GAZA: Au moins huit personnes ont été tuées tôt jeudi dans des bombardements israéliens sur la ville de Gaza, a annoncé à l'AFP un porte-parole de la défense civile du territoire palestinien.

Cinq et deux personnes ont été tuées respectivement dans des frappes contre des appartements dans le nord-ouest et le sud-ouest de la ville de Gaza, et une autre dans un raid contre une maison dans le camp de réfugiés d'Al-Shati, dans l'ouest de la ville, a indiqué ce porte-parole, Mahmoud Bassal.

Ces frappes ont également fait au moins 15 blessés, a-t-il ajouté.

Malgré un cessez-le-feu en vigueur depuis octobre 2025, la bande de Gaza reste le théâtre de violences, avec des frappes israéliennes quasi quotidiennes.

Selon le ministère de la Santé du territoire, placé sous l'autorité du mouvement islamiste palestinien Hamas, plus de 900 personnes ont été tuées depuis l'entrée en vigueur de cette trêve, conclue après deux ans de guerre déclenchée le 7 octobre 2023 par l'attaque sans précédent du Hamas contre Israël.

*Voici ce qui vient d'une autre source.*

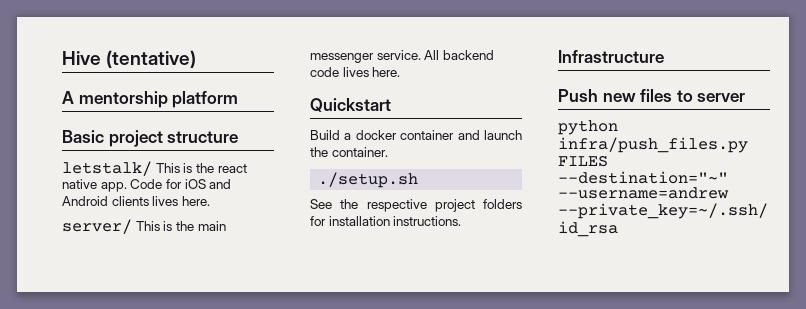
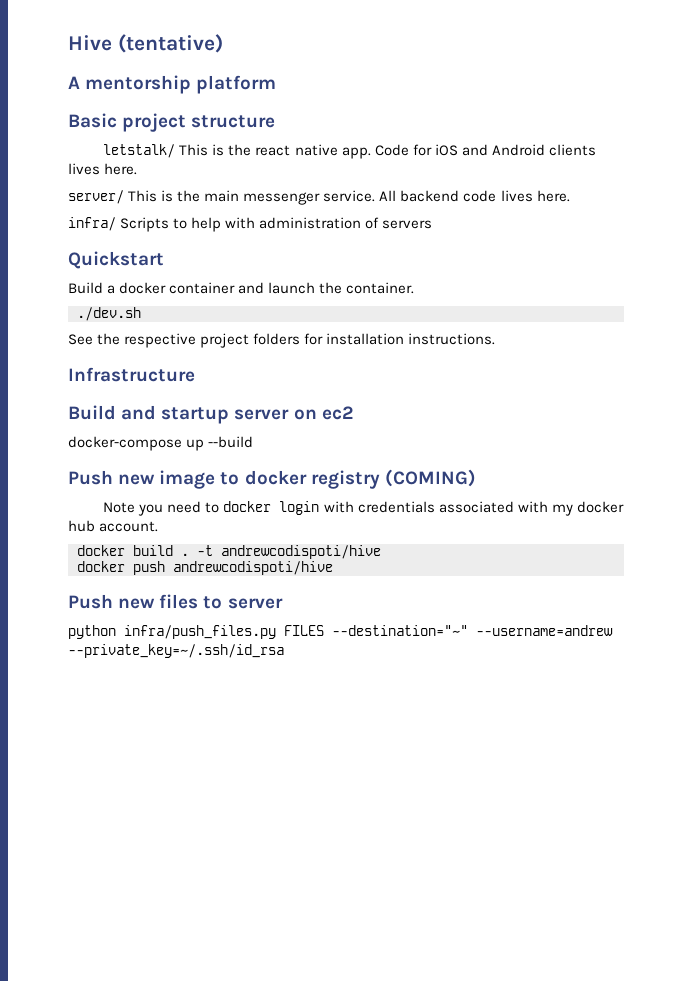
+ infra/ Scripts to help with administration of servers
- ./setup.sh
+ ./dev.sh
+ Build and startup server on ec2
+ docker-compose up --build
+ Push new image to docker registry (COMING)
+ Note you need to docker login with credentials associated with my docker hub account.
+ docker build . -t andrewcodispoti/hive
+ docker push andrewcodispoti/hive

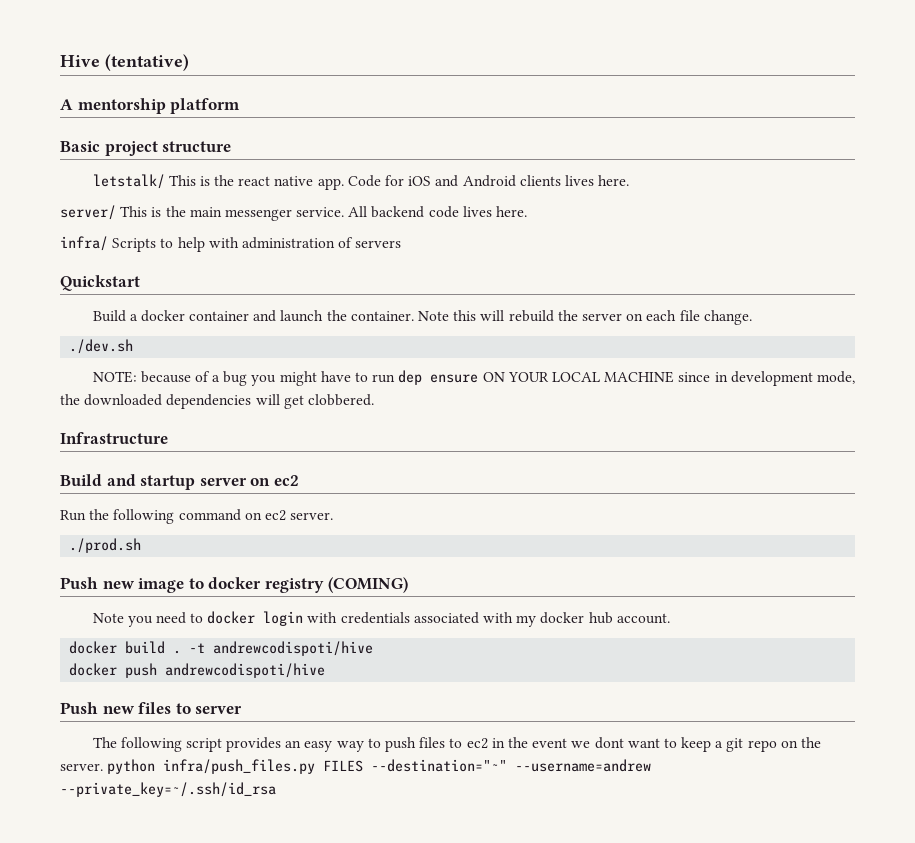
- Build a docker container and launch the container.
+ Build a docker container and launch the container. Note this will rebuild the server on each file change.
  ./dev.sh
- See the respective project folders for installation instructions.
+ NOTE: because of a bug you might have to run dep ensure ON YOUR LOCAL MACHINE since in development mode, the downloaded dependencies will get clobbered.
- docker-compose up --build
+ Run the following command on ec2 server.
+ ./prod.sh
- python infra/push_files.py FILES --destination="~" --username=andrew --private_key=~/.ssh/id_rsa
+ The following script provides an easy way to push files to ec2 in the event we dont want to keep a git repo on the server. python infra/push_files.py FILES --destination="~" --username=andrew --private_key=~/.ssh/id_rsa

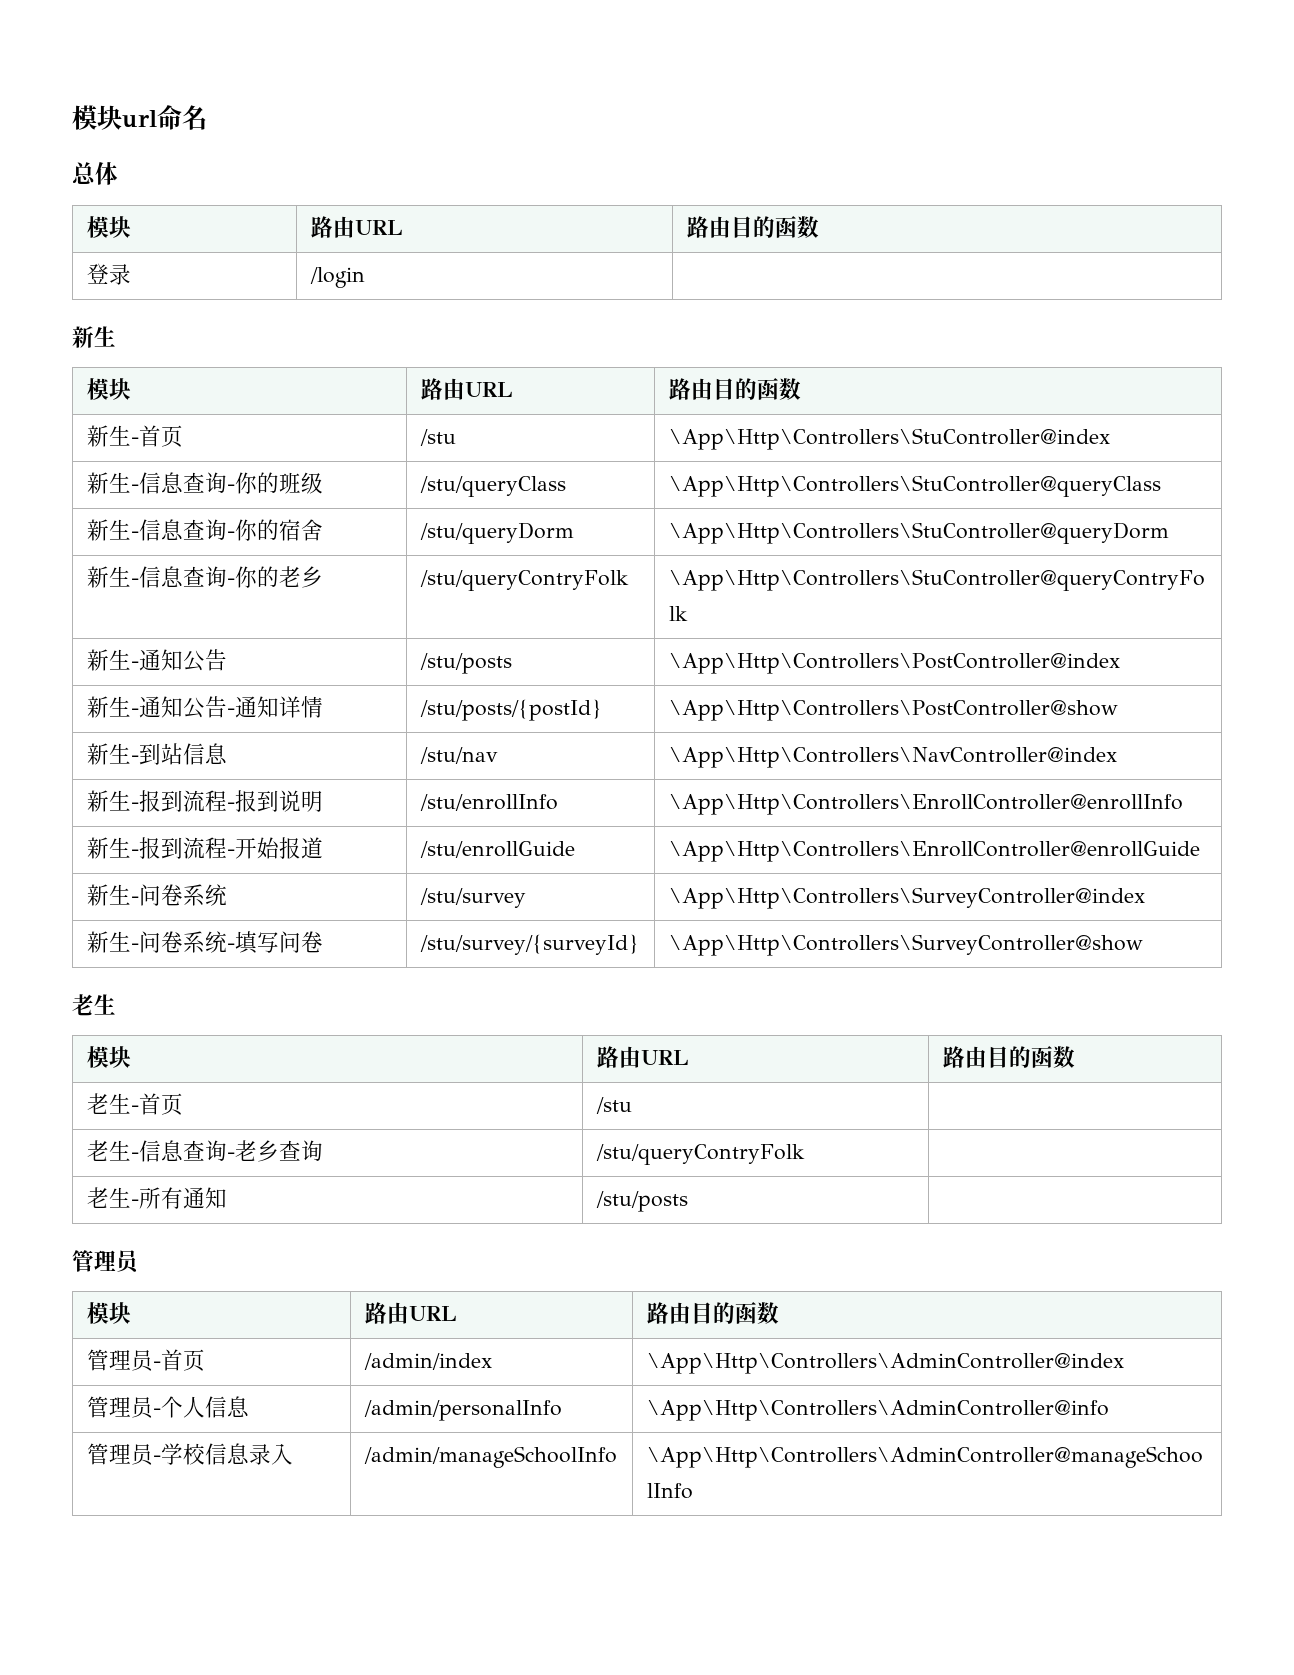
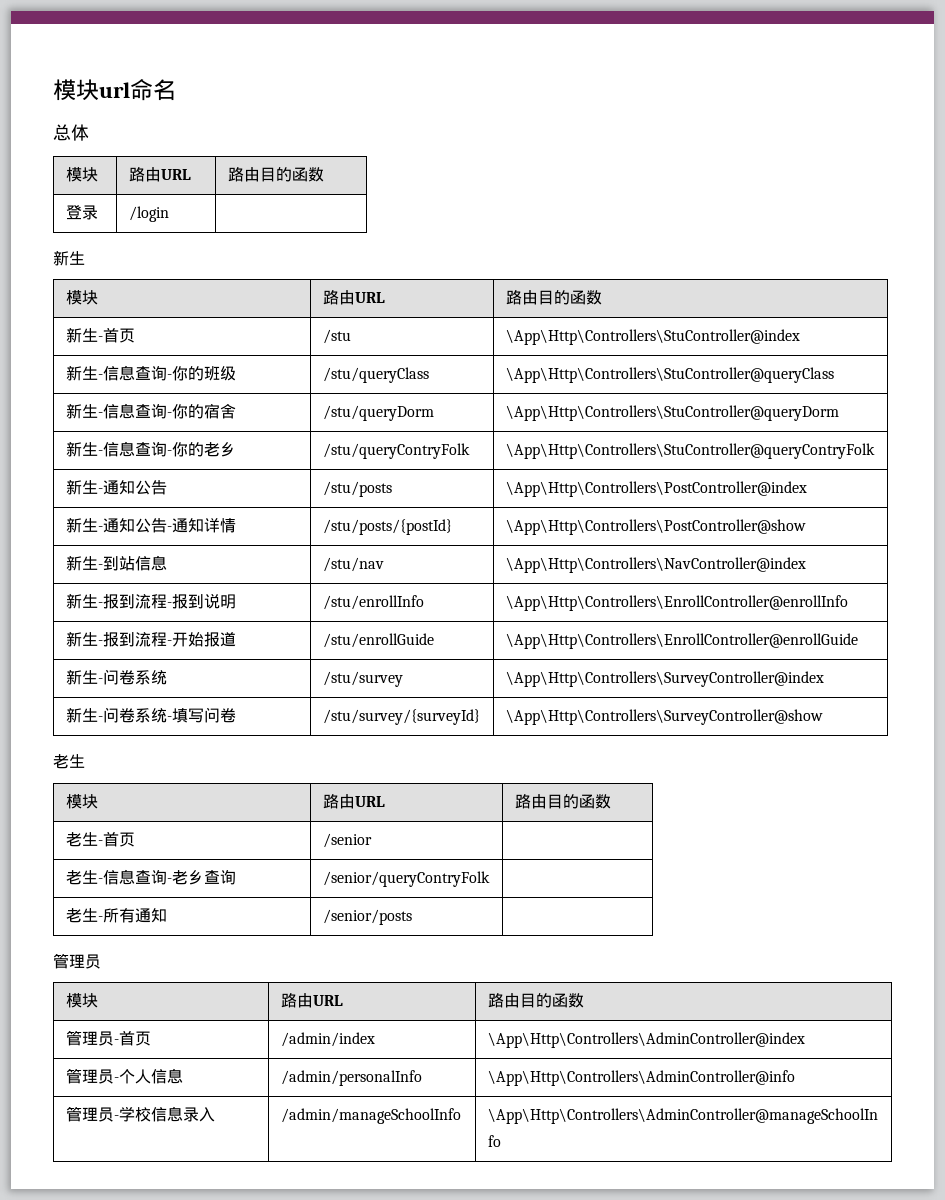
- 老生-首页 | /stu |
+ 老生-首页 | /senior |
- 老生-信息查询-老乡查询 | /stu/queryContryFolk |
+ 老生-信息查询-老乡查询 | /senior/queryContryFolk |
- 老生-所有通知 | /stu/posts |
+ 老生-所有通知 | /senior/posts |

La première phase de la trêve a vu la libération des derniers otages israéliens de Gaza enlevés par le Hamas, en échange de Palestiniens détenus par Israël. Mais le passage à la deuxième phase, devant se traduire par le désarmement du Hamas et un retrait progressif de l'armée israélienne, semble complètement grippé.

La semaine dernière, le Premier ministre israélien Benjamin Netanyahu avait déclaré avoir ordonné à l'armée de prendre le contrôle de 70% de la bande de Gaza, contre 60% contrôlé actuellement.

Fin mai, le tout nouveau chef de la branche armée du Hamas, Mohammed Odeh, a été tué par une frappe israélienne, 11 jours après l'assassinat de son prédécesseur.